Everyone tutors , you can't change that, so if you want them to have a fair chance they need tutoring imo

meditrina Sun 03-Jul-11 09:22:40

Practising the VR/NVR question papers only gets you so far. It is very important for the candidate to have seen the style of questions before (you don't want her slowing down unnecessarily to puzzle out how to go about something).

But after a few papers, you can expect scores to plateau. There is little benefit in practising on papers intensively beyond that point.

Wormshuffler Sun 03-Jul-11 12:13:43

The website I used for the tutorial viodeos was 11plus.co.uk OP it had free test on there too, but you can only see what asnwers you got wrong if you pay the one off £14.99 fee.

bellamom Sun 03-Jul-11 20:27:01

please could you answer this question - if there are several grammar schools, does a child need to sit each school's exam or is there one national 11plus exam??

mumblechum1 Sun 03-Jul-11 20:31:40

You sit one exam, eg we're in Bucks and so could put up to 5 Bucks grammar schools down on the list. We were offered our first choice as it was the nearest.
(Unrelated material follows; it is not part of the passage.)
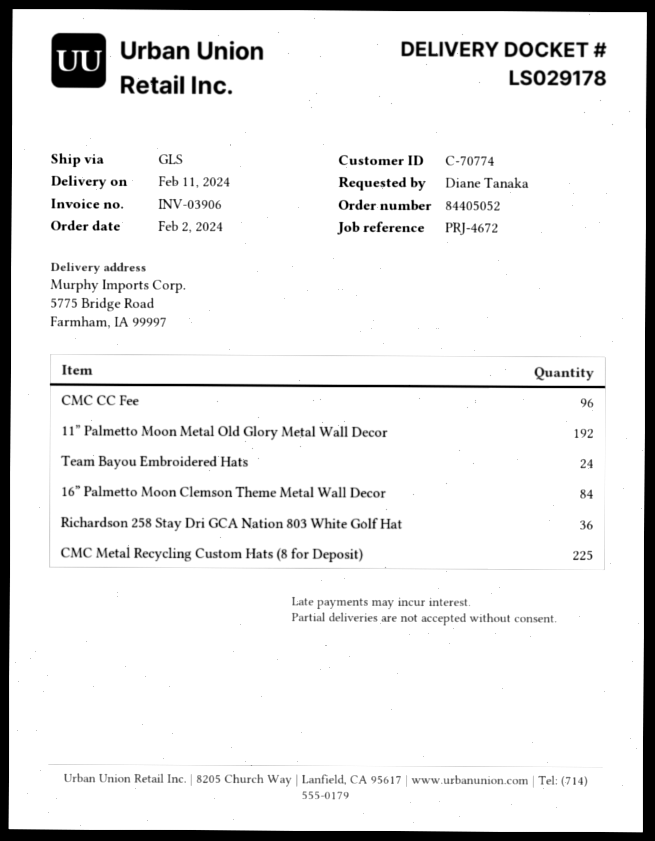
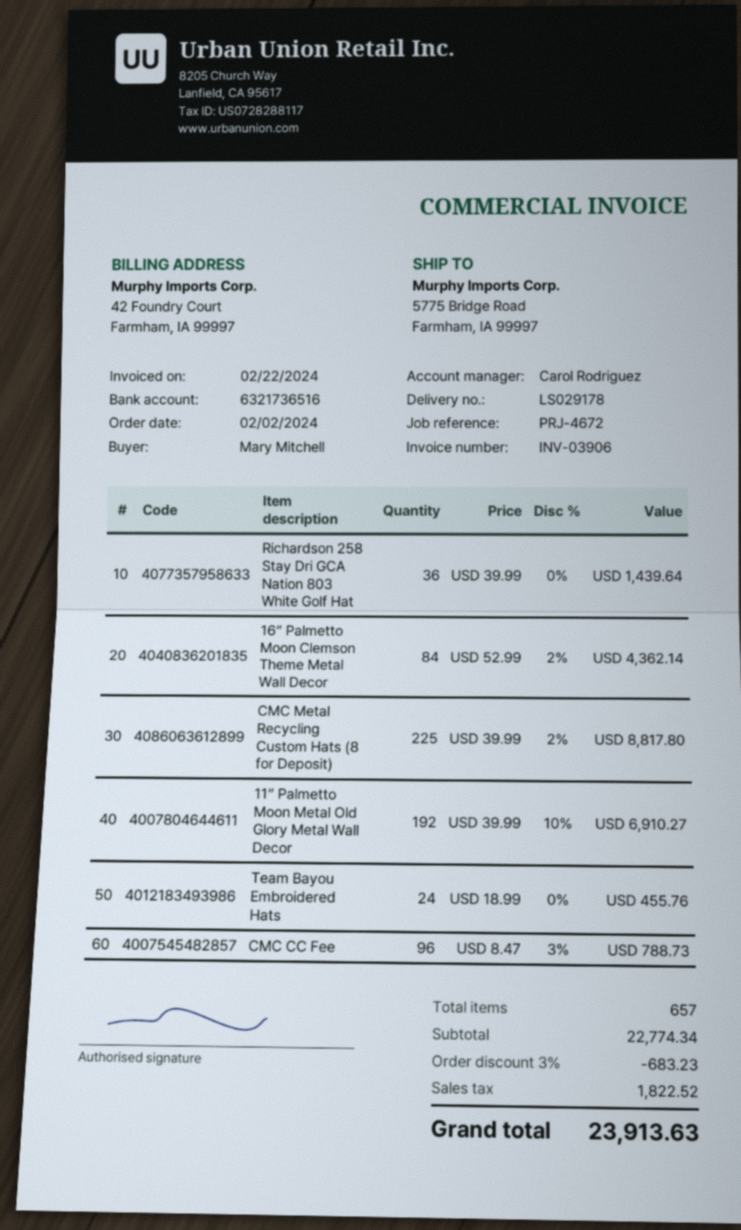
ordered by: Diane Tanaka -> Mary Mitchell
Amaretti Sun 03-Jul-11 20:33:14

Also check what maths is covered in the exams - in our area much of what is examined isn't taught in state schools until after the exam!

meditrina Sun 03-Jul-11 20:45:40

mumblechum: normally one exam for the LEA.
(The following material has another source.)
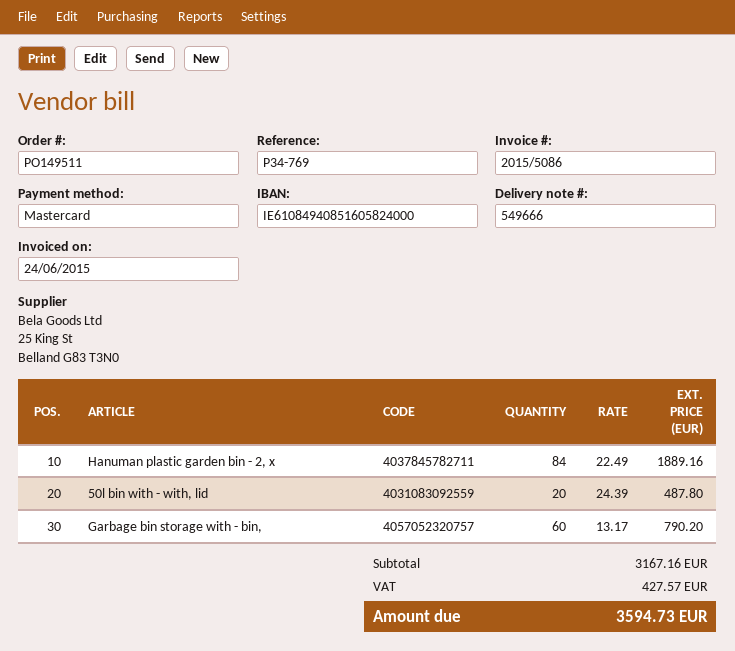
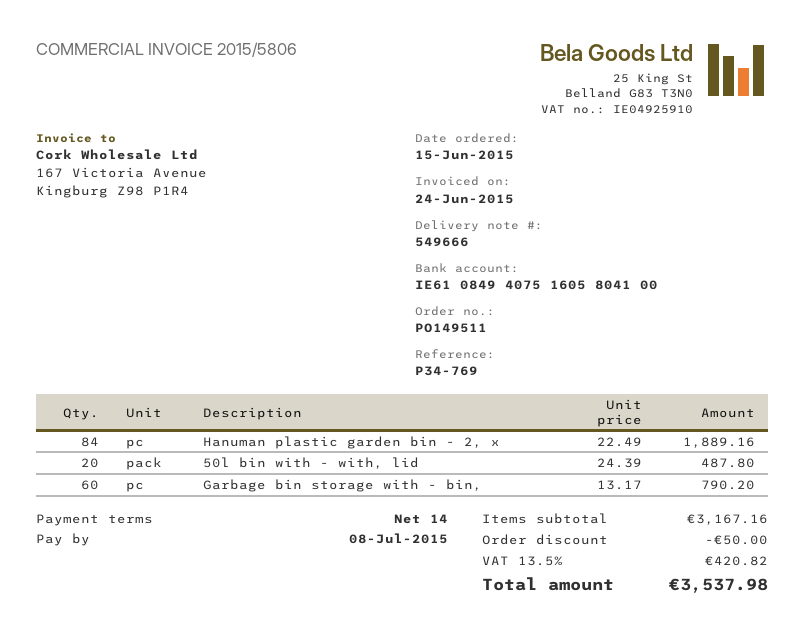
invoice number: 2015/5086 -> 2015/5806
bank account: IE61084940851605824000 -> IE61084940751605804100
discount: none -> 50.00
tax: 427.57 -> 420.82
total: 3594.73 -> 3537.98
mumblechum1 Sun 03-Jul-11 20:46:41

Yes, that's what I mean.

MoreBeta Sun 03-Jul-11 20:48:25

BooToYou - yes we did. We took it very gently though. Got some past papers from Waterstones.

We didnt do many but just used them to identify weak areas in maths and give him some technique practice over a 6 month period. Just gentle home tutoring talking through problem areas and maybe we did 4 papers in each of maths, english, NVR, VR at the rate of one paper per week. The biggest tip I can give is make sure DD gets lots of practice and instruction on managing her time so she gets a chance to do all the questions not just stuck on one. Also find out if it is a multiple choice version she will be doing or expected to write actual answers down.

Incidentally, we started in the summer holidays as the exam was in January/February. Why are you thinking it is next September? Surely DD will be starting the new school then.